• [WHAT YOU ARE ASKED TO DO]:
What lines in the records below hold the string "none"? Please show them.

• [DATASET EXCERPTS]:

* * * *

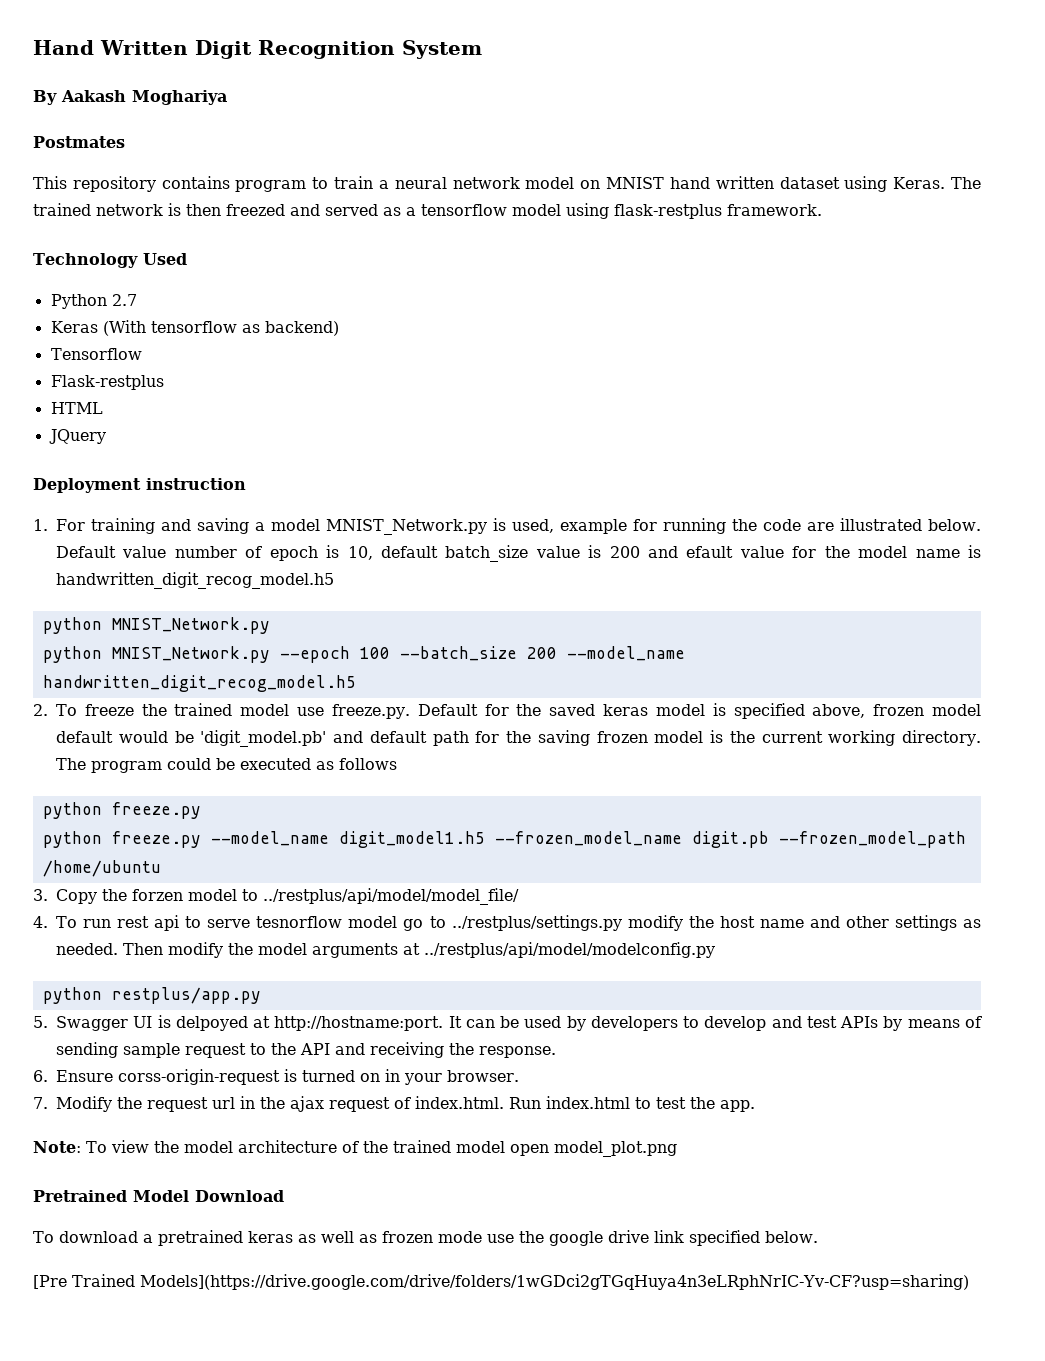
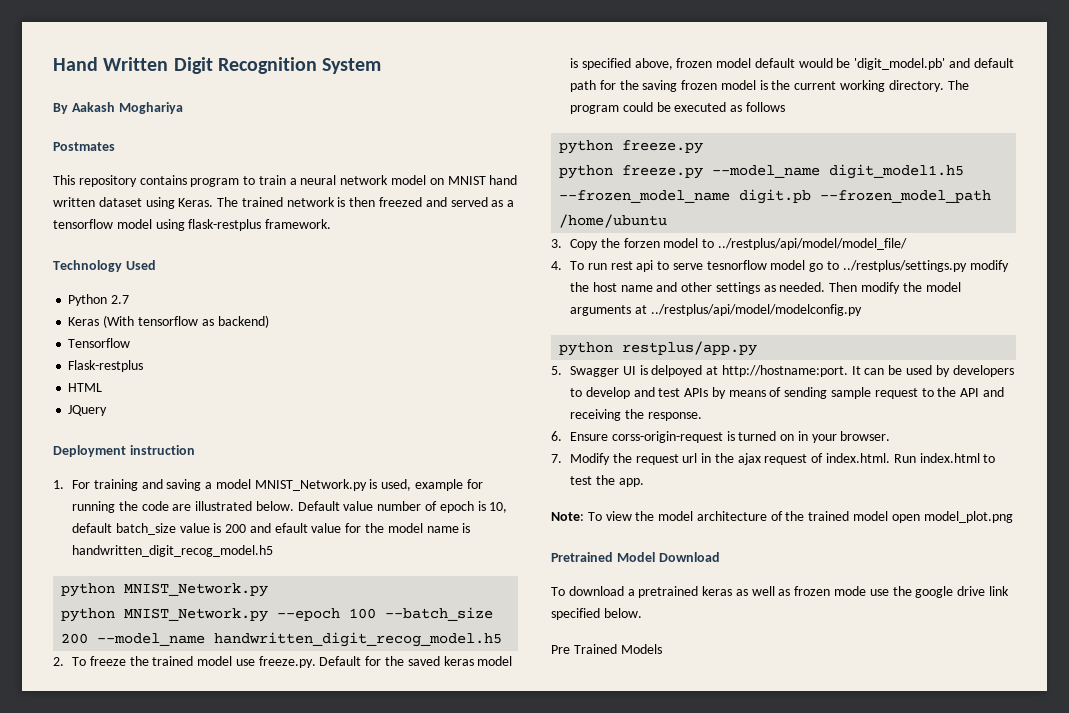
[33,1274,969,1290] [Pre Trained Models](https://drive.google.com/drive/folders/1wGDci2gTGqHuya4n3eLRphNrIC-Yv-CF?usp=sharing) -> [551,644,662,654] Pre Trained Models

* * * *

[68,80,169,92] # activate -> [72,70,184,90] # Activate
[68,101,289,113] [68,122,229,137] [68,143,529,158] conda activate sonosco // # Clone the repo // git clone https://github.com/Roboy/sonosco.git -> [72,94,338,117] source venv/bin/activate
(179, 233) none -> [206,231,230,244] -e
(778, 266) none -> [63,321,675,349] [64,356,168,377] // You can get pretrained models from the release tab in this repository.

* * * *

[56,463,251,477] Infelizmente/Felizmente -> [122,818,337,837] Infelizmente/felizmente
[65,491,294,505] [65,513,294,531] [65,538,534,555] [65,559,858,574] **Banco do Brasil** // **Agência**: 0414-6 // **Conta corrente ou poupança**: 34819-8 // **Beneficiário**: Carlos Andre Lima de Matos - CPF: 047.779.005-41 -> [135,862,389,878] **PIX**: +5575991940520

* * * *

• [RESPONSE AREA]:
(179, 233) none -> [206,231,230,244] -e
(778, 266) none -> [63,321,675,349] [64,356,168,377] // You can get pretrained models from the release tab in this repository.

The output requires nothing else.